Similar for Rebuke/Control.
Also consider that channel energy to hurt undead heals minimum hp for allies, and vice versa, (no save to make combat go faster unless is is a boss fight or something dramatically appropriate). Both really help make the Cleris feel more like a Cleric of old.
| Razz |
Razz wrote:My whole problem is there is no justification to waste a feat slot on this, moreso for a player than an NPC. Not many players are stupid, I'm bound to have one of mine catch this flaw and throw it in my face one day (especially since on of them plays a Favored Soul and switched the bonus feats for Channel Energy and takes Divine feats).Fortunately, there's more than one feat to choose from. This feat's in the game mostly to appease folks who wanted an option to have turning work the way it did in every previous edition of the game... if it feels "stupid" to one person, that person can simply ignore it in favor of the many, many other feats in the game, while the person who thinks it's a cool feat still gets to use it in HIS game.
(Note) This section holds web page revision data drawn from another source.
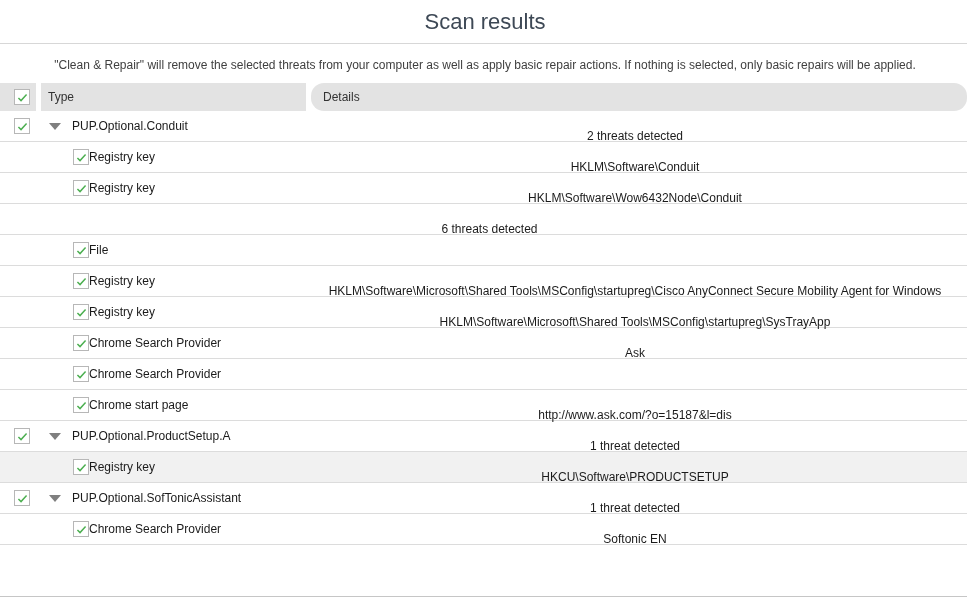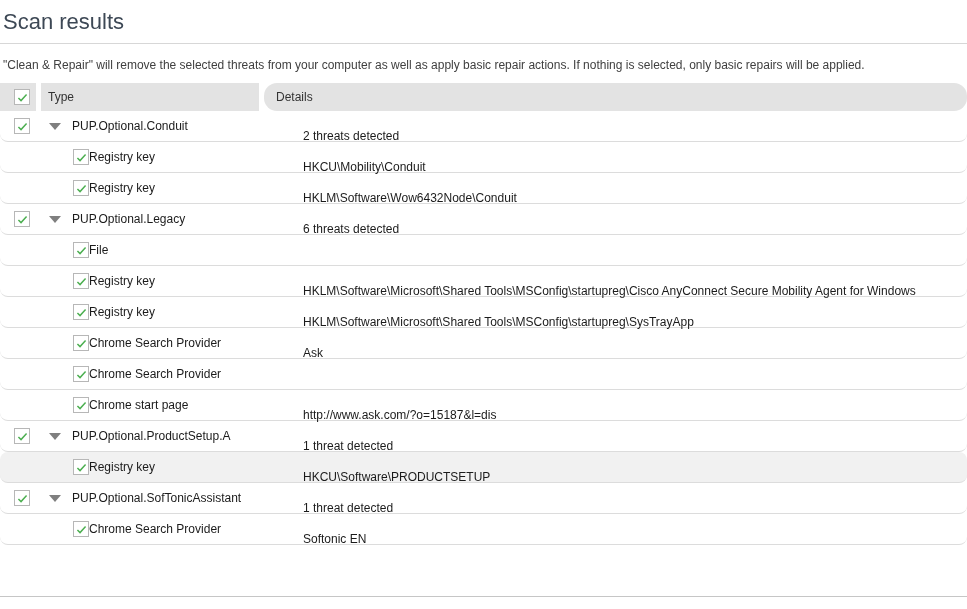--- a/index.html
+++ b/index.html
@@ -4,21 +4,21 @@
 <style>
   html, body {
     margin: 0;
     padding: 0;
     width: 967px;
     height: 609px;
     background: #ffffff;
     font-family: "Liberation Sans", "DejaVu Sans", sans-serif;
     overflow: hidden;
   }
-  .page { width: 967px; height: 609px; }
+  .page { width: 967px; height: 609px; text-align: center; }
 
   
   .page-header { padding: 9px 0 0 3px; }
   .page-title {
     margin: 0;
     font-size: 22px;
     line-height: 26px;
     font-weight: 400;
     color: #3d4855;
   }
@@ -41,33 +41,32 @@
   .th {
     background: #e3e3e3;
     height: 28px;
     display: flex;
     align-items: center;
     box-sizing: border-box;
     font-size: 12px;
     color: #333333;
   }
   .th-check { width: 36px; margin-right: 5px; }
-  .th-type  { width: 218px; margin-right: 5px; padding-left: 7px; }
+  .th-type  { width: 265px; margin-right: 5px; padding-left: 7px; }
   .th-details { flex: 1; padding-left: 12px; border-radius: 13px; }
 
   .row {
     display: flex;
     align-items: center;
     height: 31px;
     box-sizing: border-box;
     border-bottom: 1px solid #dcdcdc;
     background: #ffffff;
     font-size: 12px;
     color: #1b1b1b;
-    border-radius: 8px;
   }
   .row.highlighted { background: #f1f1f1; }
   .row .left {
     width: 291px;
     flex-shrink: 0;
     display: flex;
     align-items: center;
     overflow: hidden;
   }
   .row .details {
@@ -153,43 +152,34 @@
         </div>
         <div class="row child">
           <div class="left">
             <span class="checkbox">
               <svg width="13" height="13" viewBox="0 0 16 16">
                 <path d="M3 8.6l3.2 3.2L13 4.4" fill="none" stroke="#4caf50" stroke-width="1.8"></path>
               </svg>
             </span>
             <span class="type">Registry key</span>
           </div>
-          <div class="details">HKCU\Mobility\Conduit</div>
+          <div class="details">HKLM\Software\Conduit</div>
         </div>
         <div class="row child">
           <div class="left">
             <span class="checkbox">
               <svg width="13" height="13" viewBox="0 0 16 16">
                 <path d="M3 8.6l3.2 3.2L13 4.4" fill="none" stroke="#4caf50" stroke-width="1.8"></path>
               </svg>
             </span>
             <span class="type">Registry key</span>
           </div>
           <div class="details">HKLM\Software\Wow6432Node\Conduit</div>
         </div>
         <div class="row group">
-          <div class="left">
-            <span class="checkbox">
-              <svg width="13" height="13" viewBox="0 0 16 16">
-                <path d="M3 8.6l3.2 3.2L13 4.4" fill="none" stroke="#4caf50" stroke-width="1.8"></path>
-              </svg>
-            </span>
-            <span class="triangle"></span>
-            <span class="type">PUP.Optional.Legacy</span>
-          </div>
           <div class="details">6 threats detected</div>
         </div>
         <div class="row child">
           <div class="left">
             <span class="checkbox">
               <svg width="13" height="13" viewBox="0 0 16 16">
                 <path d="M3 8.6l3.2 3.2L13 4.4" fill="none" stroke="#4caf50" stroke-width="1.8"></path>
               </svg>
             </span>
             <span class="type">File</span>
That I agree with, but I think what should've happened was the other way around. Leave the Turning as part of the Channel Energy and leave dealing the damage and healing as feats. Too late for it now, but I am just surprised no one was able to catch this early on.
There's a design flaw in it being the way it is now. For flavor, yes, someone choosing to Turn Undead instead of dealing damage makes sense. But then your fellow players are clawing your back when those same undead return later on and you begin to realize just damaging them and killing them off was the better idea to begin with. Feats are supposed to enhance or provide an equal alternative, not a downgrade.
Personally, I've decided to allow the feat to harm AND turn the undead. (so that the undead that haven't been killed now run off in terror on a failed saved, half damage and no fleeing on a success).